As diverse and contrasting is the continent of Africa, so too are Africa’s capital markets. With 53 countries, the African continent has over 20 active stock exchanges, including one of the only regional stock exchanges in the world, linking eight French-speaking countries in West Africa. With a market capitalisation of over US$ 180 billion in South Africa, Africa hosts one of the largest stock markets in he world. This is in stark contrast to the other African stock markets that have comparatively small market capitalisations.
With the exception of the South African market and to a limited extent the North African markets, African stock markets are described as “frontier markets”. These markets are typically characterised by a relatively small capitalisation and liquidity levels. As a consequence, most of these markets are excluded from the main regional equity market indices and as a result attract little Global Emerging Markets (GEM) portfolio funds.
However, amid bearish performance of developed stock markets over the past two and a half years, several leading African markets such as Botswana have bucked the negative trend and recorded solid performance. Smaller African markets have proved relatively immune to global jitters hitting share values worldwide, due to their lack of correlation with developed markets. This distinct characteristic of African equity markets offers positive benefits in terms of risk diversification.
African stock exchanges face a number of challenges before they could enter a new phase of rapid growth. The most critical issue is to eliminate existing impediments to institutional development. These include a wider dissemination of information on these markets (which is one of the key achievement of LiquidAfrica.com website), the implementation of robust electronic trading systems and the adoption of central depository systems. A number of countries have already begun implementing necessary changes notably in the area of trading and settlement systems and regulatory regimes that will continue to improve.
The 1990’s witnessed a deliberate shift by a number of African governments to free market policies driven by the desire to reduce the burden on government finances.
This was achieved by implementing market-friendly reforms.

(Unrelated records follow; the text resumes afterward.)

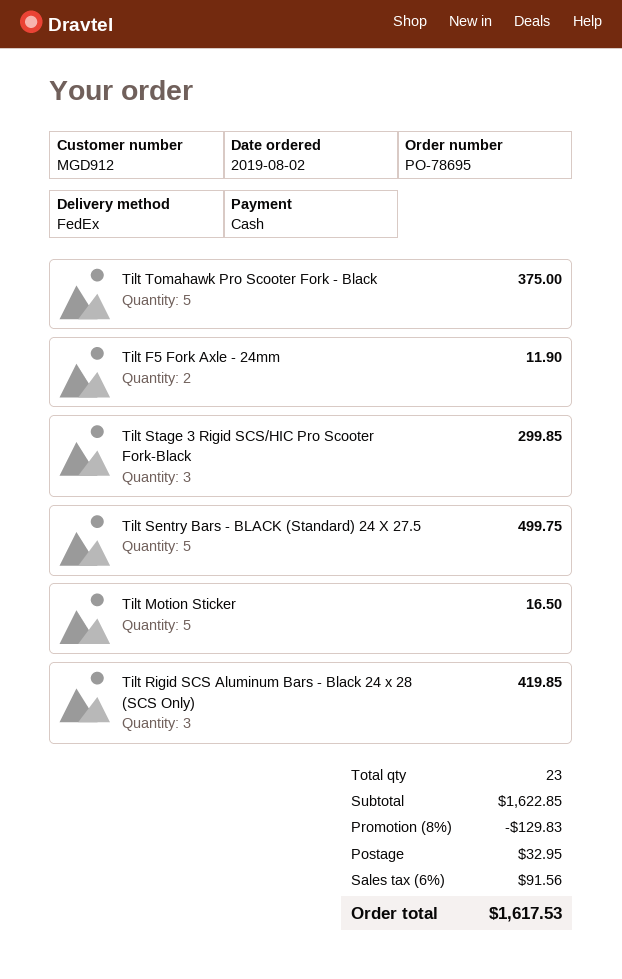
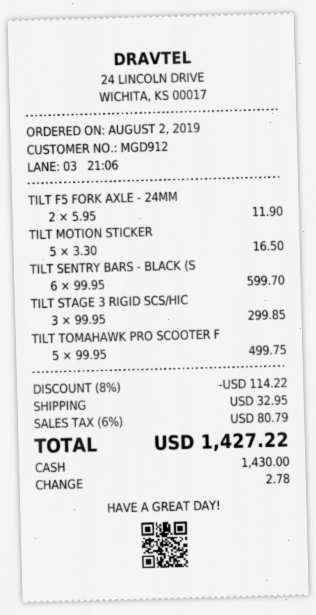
Tilt Tomahawk Pro Scooter Fork - Black: 5 for 375.00 -> 5 for 499.75
Tilt Sentry Bars - BLACK (Standard) 24 X 27.5: 5 for 499.75 -> 6 for 599.70
Tilt Rigid SCS Aluminum Bars - Black 24 x 28 (SCS Only): 3 for 419.85 -> none
discount: 8% = 129.83 -> 8% = 114.22
tax: 6% = 91.56 -> 6% = 80.79
total: 1617.53 -> 1427.22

A central component of this process was the privatisation of State-owned companies.
A number of these privatisation were effected by listing on the local exchanges. In order to further stimulate the development of a local capital market, many subsidiaries of large international companies were also encouraged to list their local operation. For entrepreneurs as well as emerging private companies, capital raising in African equity markets is vibrant despite the relative small size of issues.
Some African governments have taken advantage of the development of the local capital markets to issue stock exchange listed treasury debt instruments. Kenya and Ghana are a case in point, where these governments have been able to issue longer-term instruments thus better managing local debt. The spin off of this has been improved transparency in pricing of local bank lending facilities and increased competition within local banking industries. We continue to witness rapid development in the debt segment of the African capital markets.

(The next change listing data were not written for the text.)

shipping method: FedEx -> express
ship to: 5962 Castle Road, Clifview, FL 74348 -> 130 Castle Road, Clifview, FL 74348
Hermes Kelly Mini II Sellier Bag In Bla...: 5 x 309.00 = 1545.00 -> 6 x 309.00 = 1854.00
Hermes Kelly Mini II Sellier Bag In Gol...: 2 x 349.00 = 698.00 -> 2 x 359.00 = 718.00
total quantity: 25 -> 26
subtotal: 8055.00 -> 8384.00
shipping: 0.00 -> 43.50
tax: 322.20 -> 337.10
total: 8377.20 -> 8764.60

An increasingly encouraging trend is the development of the local pension fund industry.With the exception of South Africa and to some extent Southern Africa, private and institutional cash flows have traditionally been invested mostly in real estate, term bank deposits and treasury bills. A number of African countries have introduced as part of wider financial sector reforms new laws enabling the emergence of a local fund management industry.
Looking ahead, African capital markets represent the final frontier of global capital.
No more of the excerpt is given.